> YOUR INSTRUCTIONS:
Go over the entries and report the lines where the word "questions" occurs.

Collected data entries
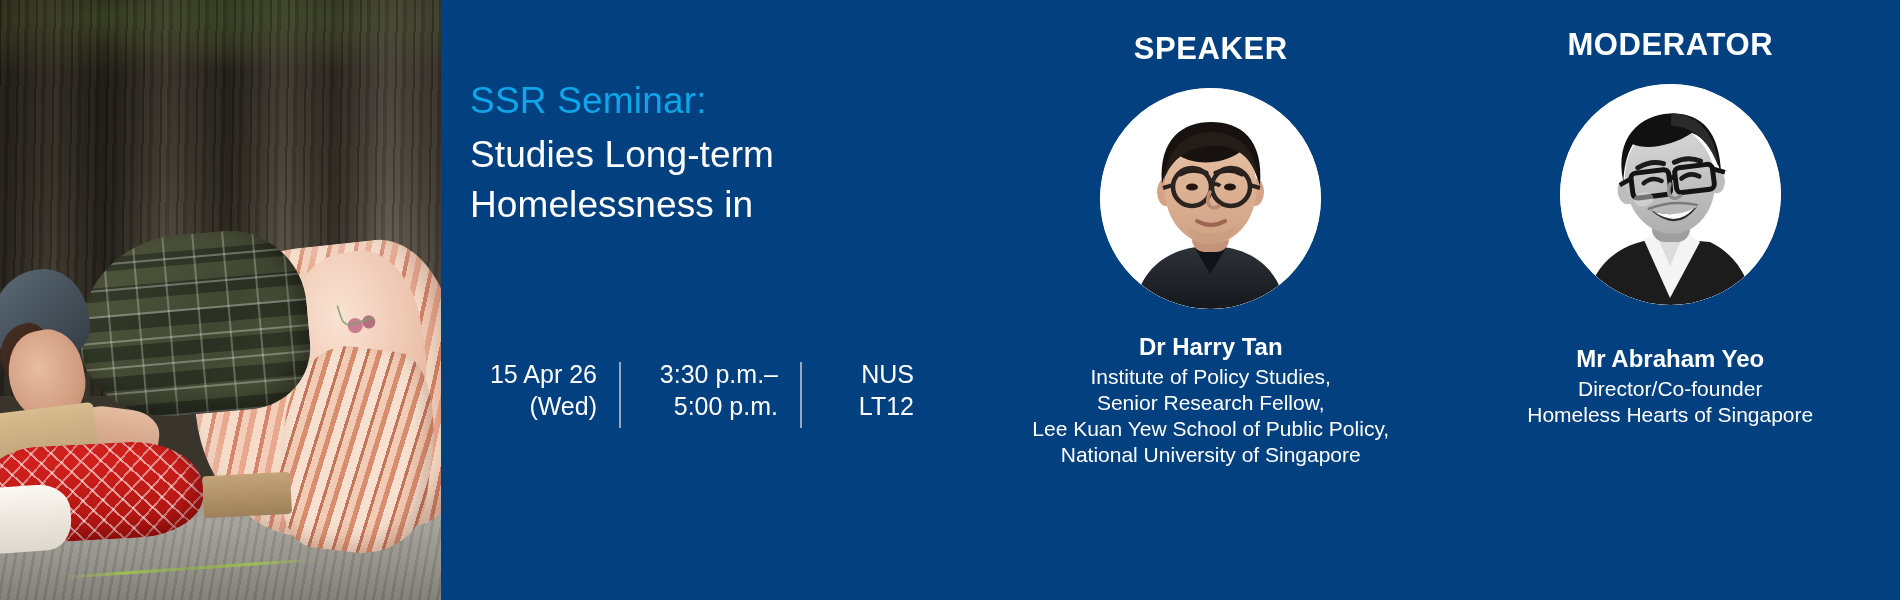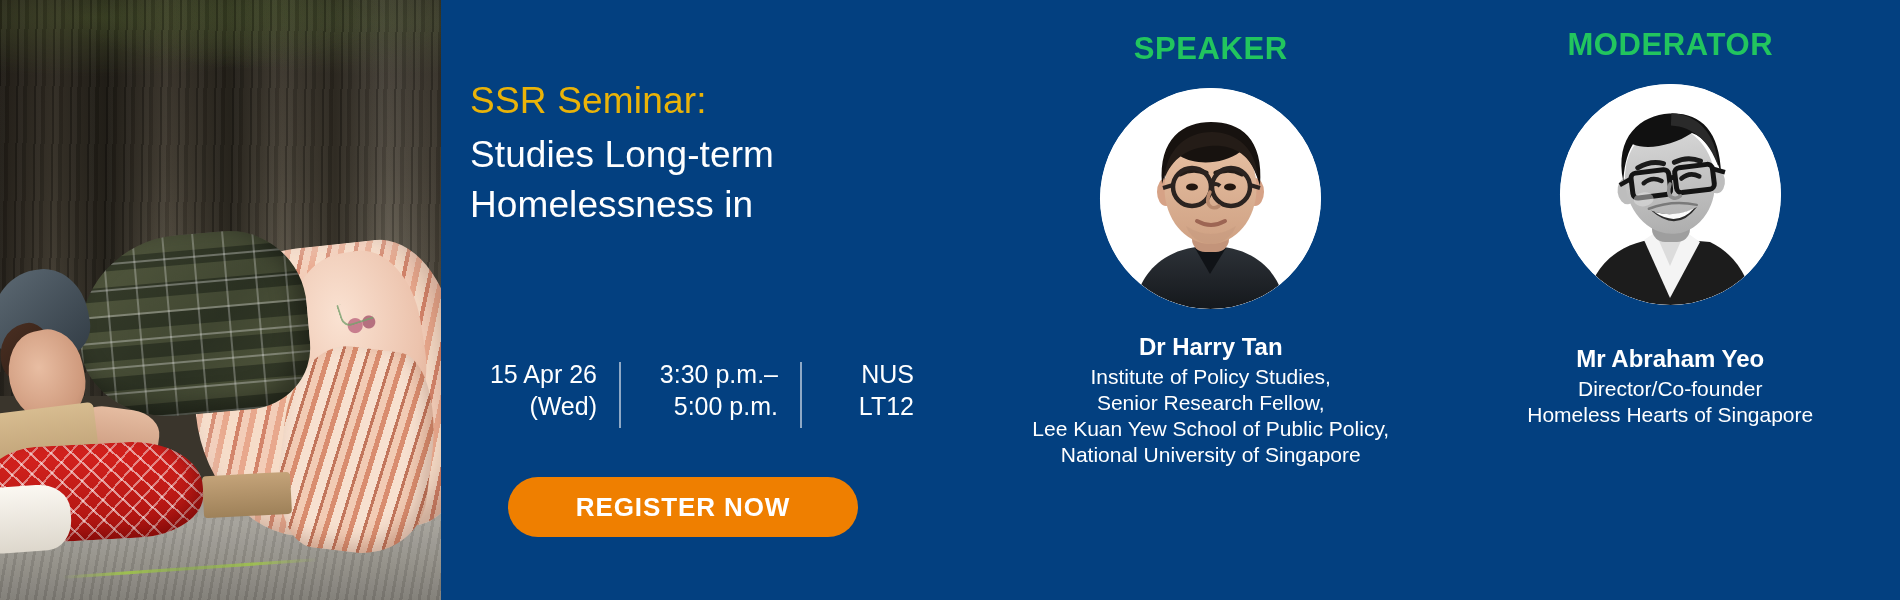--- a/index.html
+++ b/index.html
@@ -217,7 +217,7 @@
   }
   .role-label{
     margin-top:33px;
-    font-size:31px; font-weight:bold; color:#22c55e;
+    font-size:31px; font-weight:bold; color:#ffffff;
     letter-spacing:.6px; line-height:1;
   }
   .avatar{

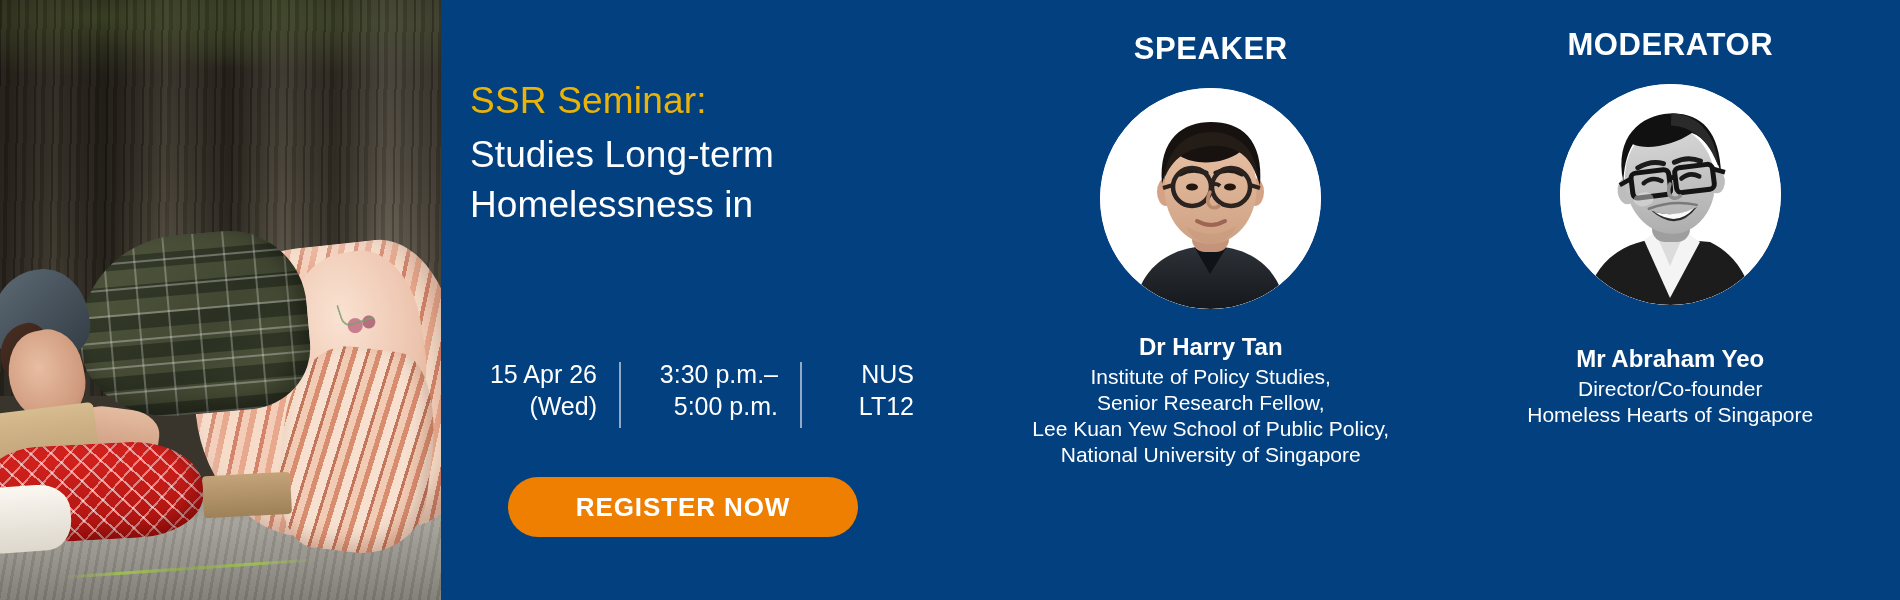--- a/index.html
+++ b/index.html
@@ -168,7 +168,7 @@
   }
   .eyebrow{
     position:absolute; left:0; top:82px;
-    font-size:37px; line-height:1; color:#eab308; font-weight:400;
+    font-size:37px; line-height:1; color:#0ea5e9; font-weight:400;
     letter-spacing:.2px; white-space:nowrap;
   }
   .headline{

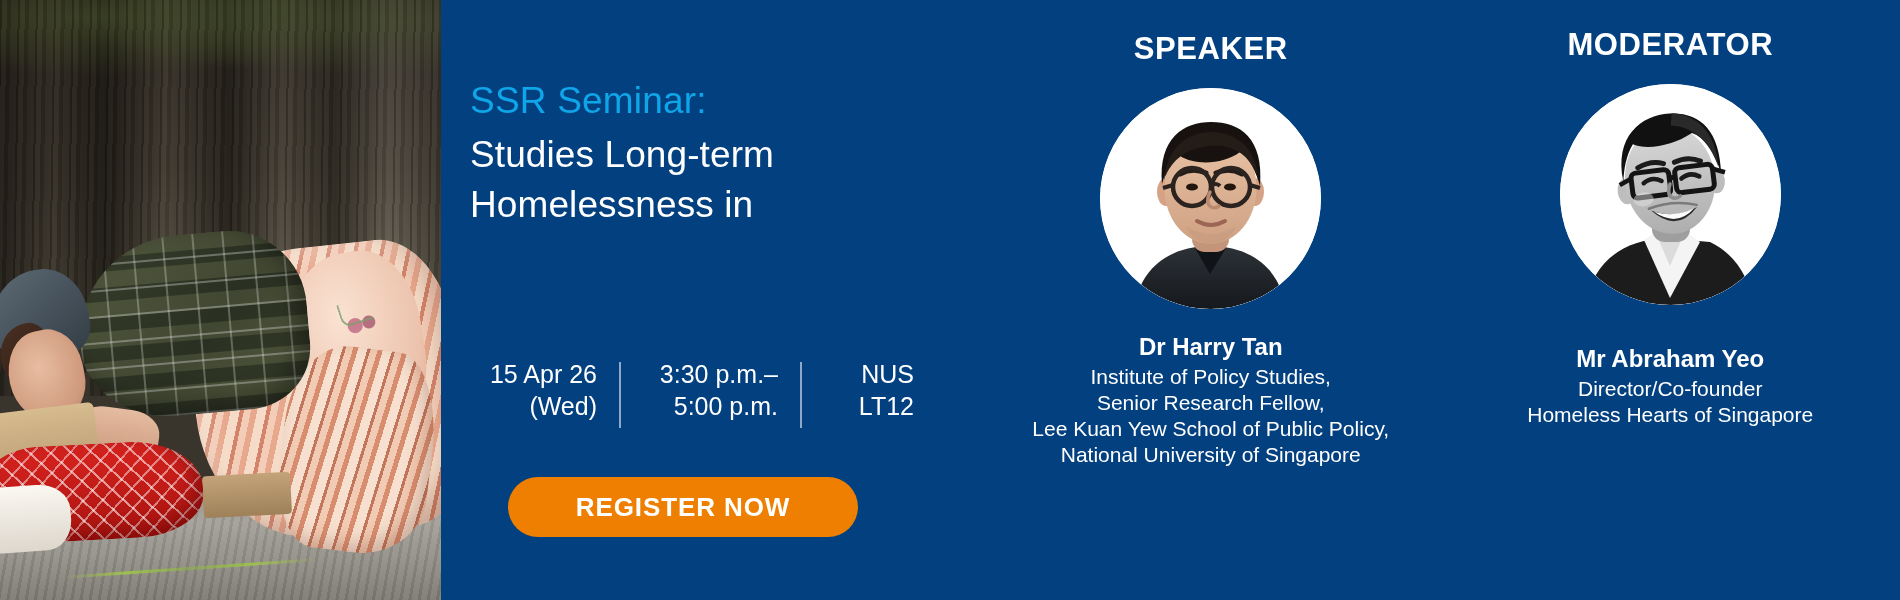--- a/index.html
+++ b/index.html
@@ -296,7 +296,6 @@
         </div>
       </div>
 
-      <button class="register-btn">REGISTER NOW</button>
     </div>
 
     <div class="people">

---

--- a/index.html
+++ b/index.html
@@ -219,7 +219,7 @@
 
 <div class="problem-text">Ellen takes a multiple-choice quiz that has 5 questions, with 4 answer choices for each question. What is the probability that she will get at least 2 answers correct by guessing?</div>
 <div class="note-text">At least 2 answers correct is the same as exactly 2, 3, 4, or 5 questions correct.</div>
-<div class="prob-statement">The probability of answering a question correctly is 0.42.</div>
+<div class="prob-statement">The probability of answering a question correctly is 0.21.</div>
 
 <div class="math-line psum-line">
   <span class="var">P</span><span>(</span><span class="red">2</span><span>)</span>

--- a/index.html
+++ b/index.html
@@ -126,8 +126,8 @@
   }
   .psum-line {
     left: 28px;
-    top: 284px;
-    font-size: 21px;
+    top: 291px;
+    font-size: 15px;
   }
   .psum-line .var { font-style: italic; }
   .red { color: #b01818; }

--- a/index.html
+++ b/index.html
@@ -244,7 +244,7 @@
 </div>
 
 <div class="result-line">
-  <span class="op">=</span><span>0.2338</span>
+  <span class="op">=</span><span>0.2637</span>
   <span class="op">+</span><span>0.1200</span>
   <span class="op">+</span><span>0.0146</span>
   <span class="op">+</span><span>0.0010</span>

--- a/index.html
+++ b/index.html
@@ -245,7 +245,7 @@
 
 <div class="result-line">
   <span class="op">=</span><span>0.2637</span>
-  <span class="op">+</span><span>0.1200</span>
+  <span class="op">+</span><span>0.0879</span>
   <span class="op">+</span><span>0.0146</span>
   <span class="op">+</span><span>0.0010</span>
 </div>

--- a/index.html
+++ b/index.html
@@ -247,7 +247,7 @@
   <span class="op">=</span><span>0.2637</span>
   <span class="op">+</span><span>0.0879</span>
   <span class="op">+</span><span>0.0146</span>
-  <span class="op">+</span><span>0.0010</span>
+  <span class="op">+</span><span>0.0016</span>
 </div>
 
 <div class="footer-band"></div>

> WORKED SOLUTION:
 <div class="problem-text">Ellen takes a multiple-choice quiz that has 5 questions, with 4 answer choices for each question. What is the probability that she will get at least 2 answers correct by guessing?</div>
 <div class="note-text">At least 2 answers correct is the same as exactly 2, 3, 4, or 5 questions correct.</div>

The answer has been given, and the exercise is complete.